BEGIN DATA
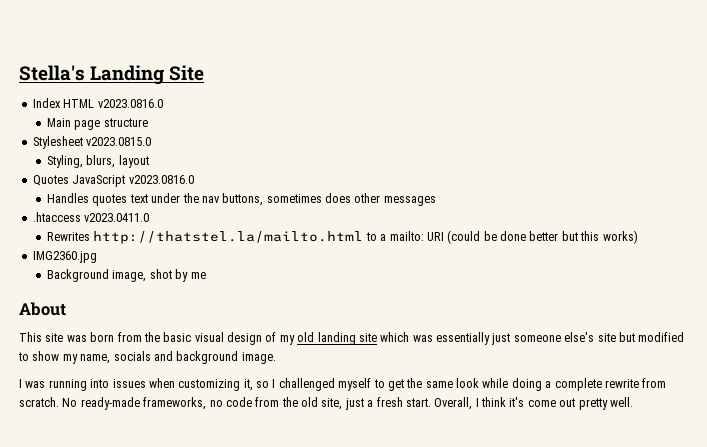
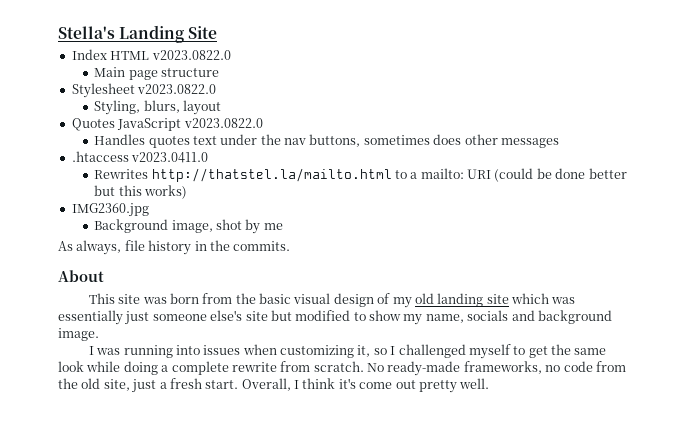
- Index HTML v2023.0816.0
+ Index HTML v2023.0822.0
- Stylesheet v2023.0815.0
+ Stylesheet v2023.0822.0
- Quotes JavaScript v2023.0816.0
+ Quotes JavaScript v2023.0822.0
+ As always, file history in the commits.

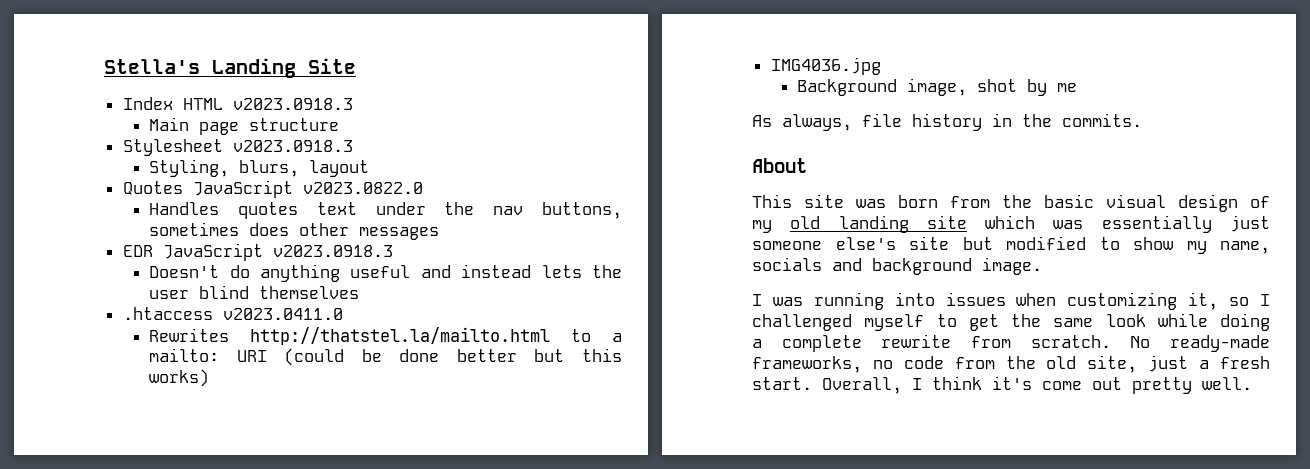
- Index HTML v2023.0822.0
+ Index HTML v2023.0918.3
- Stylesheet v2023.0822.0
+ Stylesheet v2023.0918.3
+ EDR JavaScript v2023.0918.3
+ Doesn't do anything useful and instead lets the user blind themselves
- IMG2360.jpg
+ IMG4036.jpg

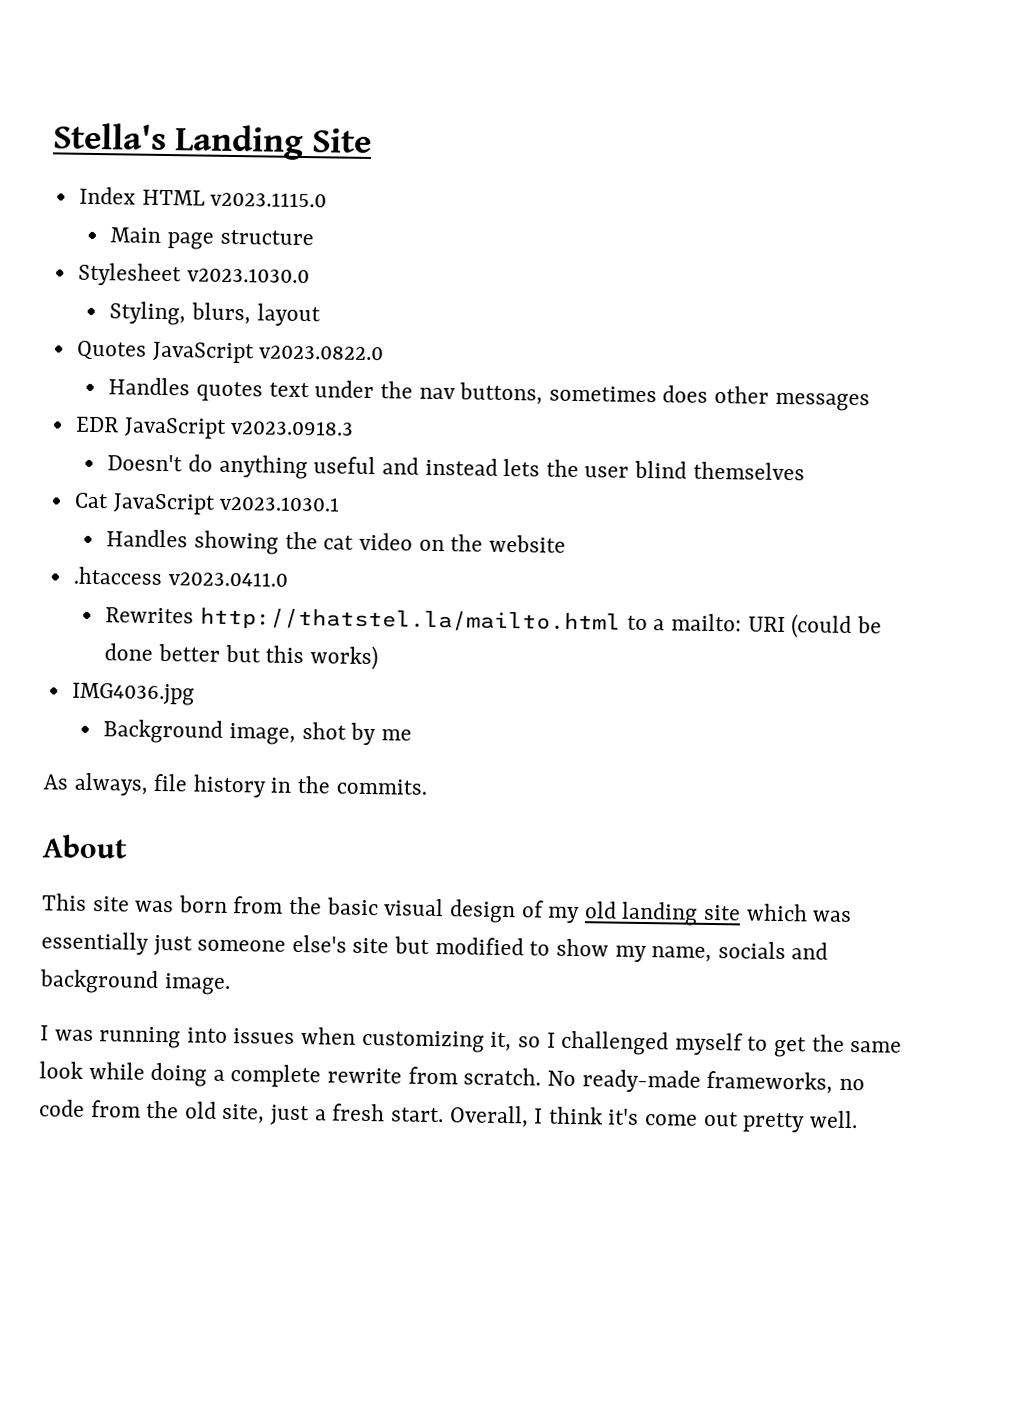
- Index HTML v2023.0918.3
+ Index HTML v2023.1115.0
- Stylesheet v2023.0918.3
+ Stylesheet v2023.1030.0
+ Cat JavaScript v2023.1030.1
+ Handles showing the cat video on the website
END DATA
| EXERCISE GOAL |
Copy all the entries word for word. Omit any pictures.

| YOUR SOLUTION |
- Index HTML v2023.0816.0
+ Index HTML v2023.0822.0
- Stylesheet v2023.0815.0
+ Stylesheet v2023.0822.0
- Quotes JavaScript v2023.0816.0
+ Quotes JavaScript v2023.0822.0
+ As always, file history in the commits.

- Index HTML v2023.0822.0
+ Index HTML v2023.0918.3
- Stylesheet v2023.0822.0
+ Stylesheet v2023.0918.3
+ EDR JavaScript v2023.0918.3
+ Doesn't do anything useful and instead lets the user blind themselves
- IMG2360.jpg
+ IMG4036.jpg

- Index HTML v2023.0918.3
+ Index HTML v2023.1115.0
- Stylesheet v2023.0918.3
+ Stylesheet v2023.1030.0
+ Cat JavaScript v2023.1030.1
+ Handles showing the cat video on the website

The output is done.